Now, after all these years, I have added a horse covered with real horse hair (I think- at least it looks real) to my collection along with a magnificent 12" figure of Samurai Takeda Shingen spectacularly equipped with beautifully detailed armor and real metal weapons.

"Shingen was a Japanese warlord of great domestic skill and competent military leadership. He was a complicated figure, at times utterly cruel. Earlier in his life, he had forced the Shinano warlord Suwa Yorishige, to commit suicide (or had him murdered) after the two warlords had signed a peace treaty, and then proceeded to take Suwa's daughter as a mistress, ignoring the fact that she was techincally his own niece. In 1565, he ordered his own son, Yoshinobu, confined to a temple and evidently made him commit suicide for treasonous activity, as well as the man who had once been his guardian, Obu Toramasa. His domestic policies demonstrate the duality of Takeda Shingen. On one hand, he kept two iron cauldrons on hand to boil alive certain criminals (a practice considered sufficiently cruel enough to provoke Tokugawa Ieyasu to have the cauldrons destroyed years later). On the other, he did away with corporal punishment for most minor offences, instituting in it's place a system of fines - an act that earned him considerable praise from the peasants and townspeople of Kai. Shingen's law was not considered overly harsh, and his was one of the few Sengoku Period administrations prior to 1582 to tax most of his subjects evenly (most exempted powerful samurai families and/or religious establishments) and with the option of payment in either gold or rice (a forerunner, in some ways, to the later Kandaka system).
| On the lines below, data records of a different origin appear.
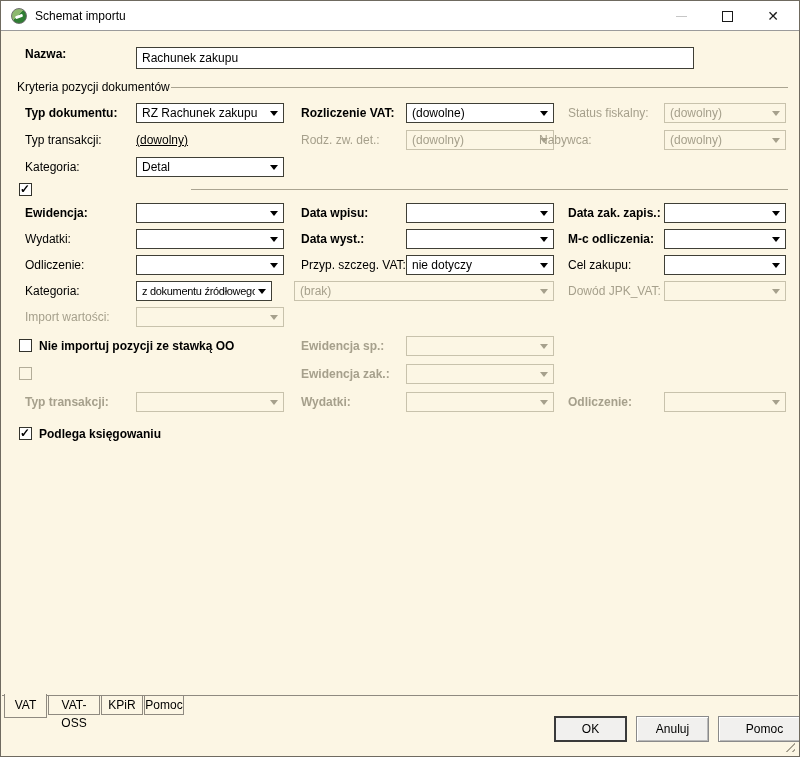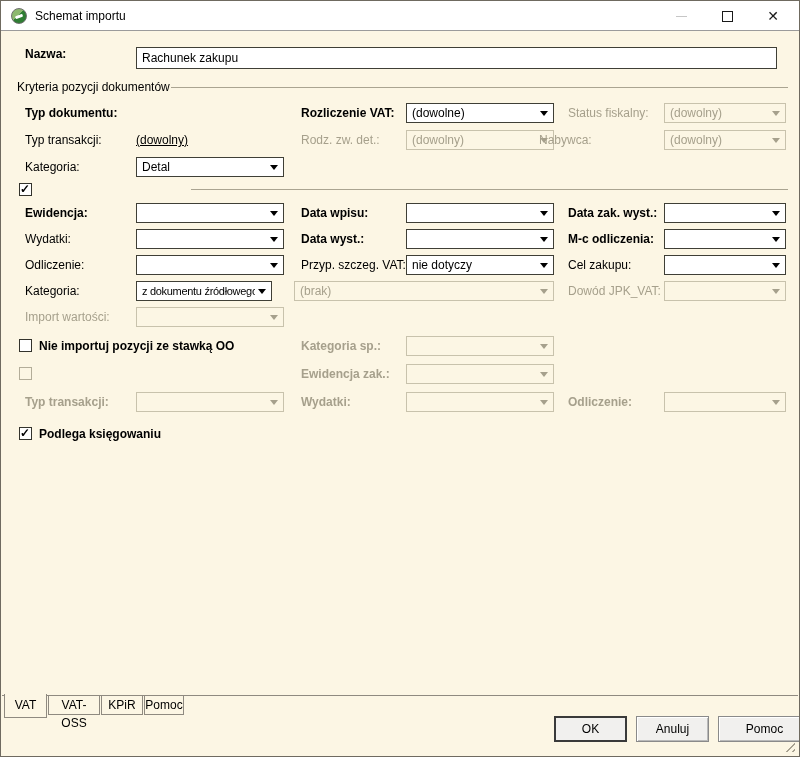--- a/index.html
+++ b/index.html
@@ -74,7 +74,7 @@
   </div>
 
   <div class="lbl b" style="left:24px;top:43px">Nazwa:</div>
-  <input class="textinput" style="left: 135px; top: 46px; width: 641px;" value="Rachunek zakupu">
+  <input class="textinput" style="left: 135px; top: 46px; width: 558px;" value="Rachunek zakupu">
 
   <div class="grouptitle" style="left:16px;top:79px">Kryteria pozycji dokumentów</div>
   <div class="groupline" style="left:170px;right:11px;top:86px"></div>

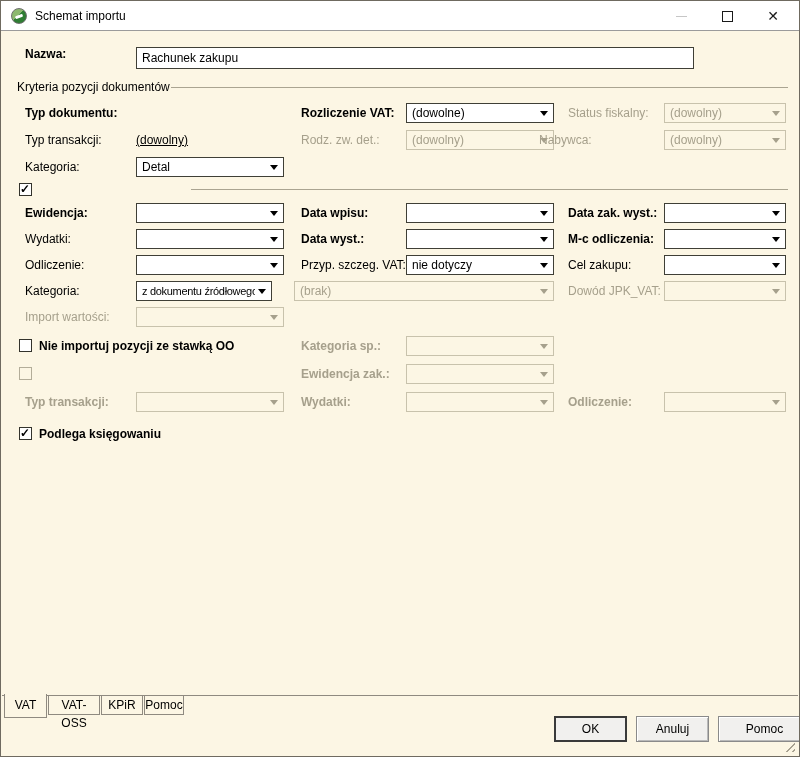--- a/index.html
+++ b/index.html
@@ -80,6 +80,10 @@
   <div class="groupline" style="left:170px;right:11px;top:86px"></div>
 
   <div class="lbl b" style="left:24px;top:102px">Typ dokumentu:</div>
+  <div class="combo" style="left:135px;top:102px;width:148px">
+    <span class="cval">RZ Rachunek zakupu</span>
+    <span class="arr"></span>
+  </div>
   <div class="lbl b" style="left:300px;top:102px">Rozliczenie VAT:</div>
   <div class="combo" style="left:405px;top:102px;width:148px">
     <span class="cval">(dowolne)</span>

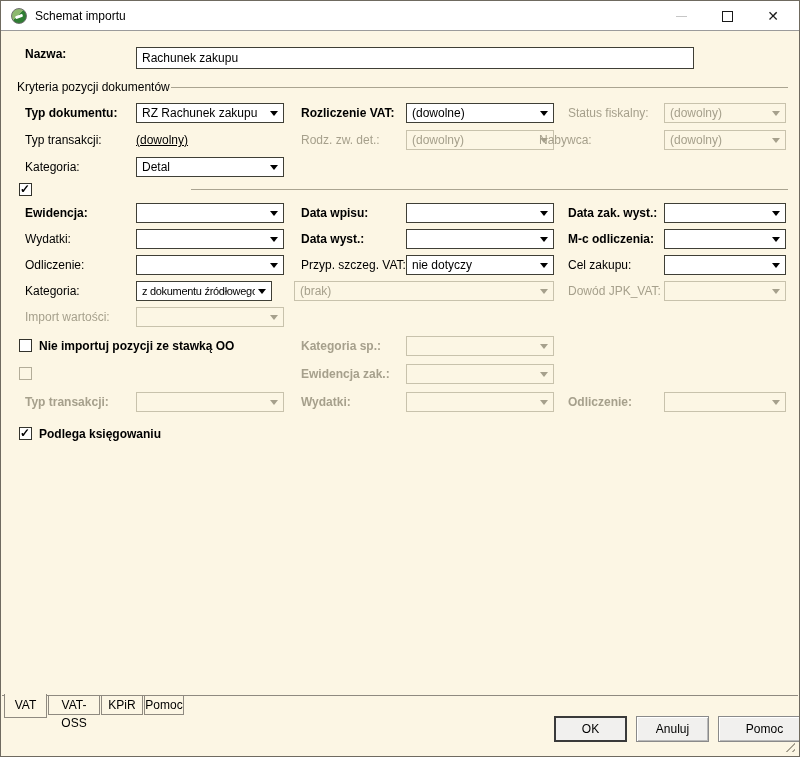--- a/index.html
+++ b/index.html
@@ -129,7 +129,7 @@
     <span class="cval"></span>
     <span class="arr"></span>
   </div>
-  <div class="lbl b" style="left:567px;top:202px">Data zak. wyst.:</div>
+  <div class="lbl b" style="left:567px;top:202px">Data zak. zapis.:</div>
   <div class="combo" style="left:663px;top:202px;width:122px">
     <span class="cval"></span>
     <span class="arr"></span>

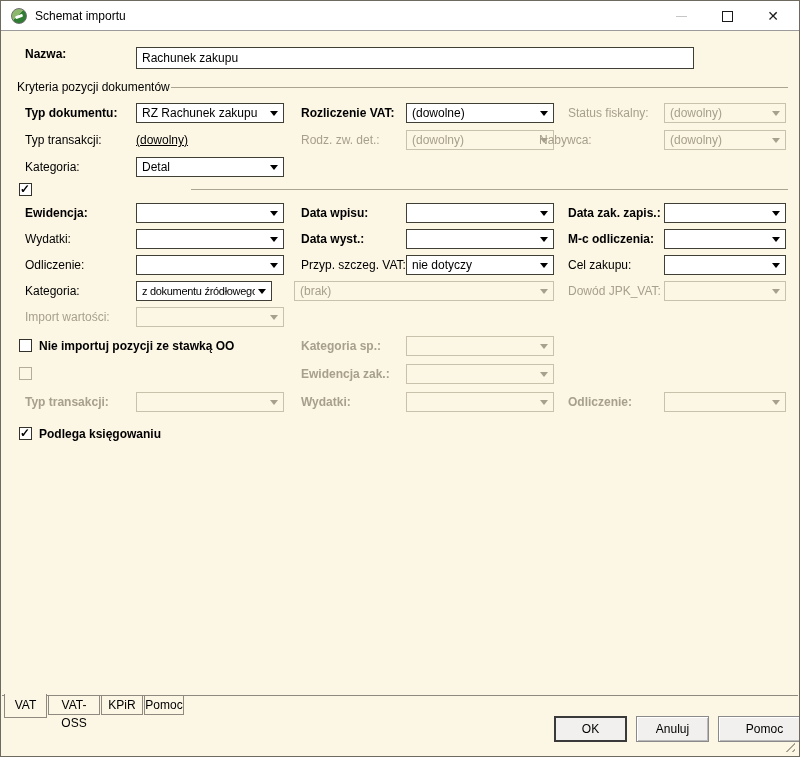--- a/index.html
+++ b/index.html
@@ -190,7 +190,7 @@
 
   <div class="chk" style="left:18px;top:338px"></div>
   <div class="lbl b" style="left:38px;top:335px">Nie importuj pozycji ze stawką OO</div>
-  <div class="lbl b dis" style="left:300px;top:335px">Kategoria sp.:</div>
+  <div class="lbl b dis" style="left:300px;top:335px">Ewidencja sp.:</div>
   <div class="combo off" style="left:405px;top:335px;width:148px">
     <span class="cval"></span>
     <span class="arr"></span>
Perhaps the greatest praise paid Shingen was by Tokugawa Ieyasu himself. Following the defeat of Katsuyori in 1582 and the death of Oda Nobunaga, Ieyasu assumed control of Kai, and borrowed freely from Shingen's style and techniques of governance, which he later included in his model for the Tokugawa Shôgunate." - The Samurai Archives

The figure is so beautifully detailed that I'm almost afraid to take it out of the box. I won't until I get a special display case for it as I don't want it to be subject to dust or any other contaminant. I was able to get the limited edition figure for $139 less a 10% preferred customer discount from Michigan Toy Soldier. The horse was only $64.99 less 10%. I seldom buy figures at the time of their release but this one is so special I didn't think supplies would last long and with all of the wonderful accessories, I wanted one mint in the box, not a secondary market offering with half the accessories gone missing.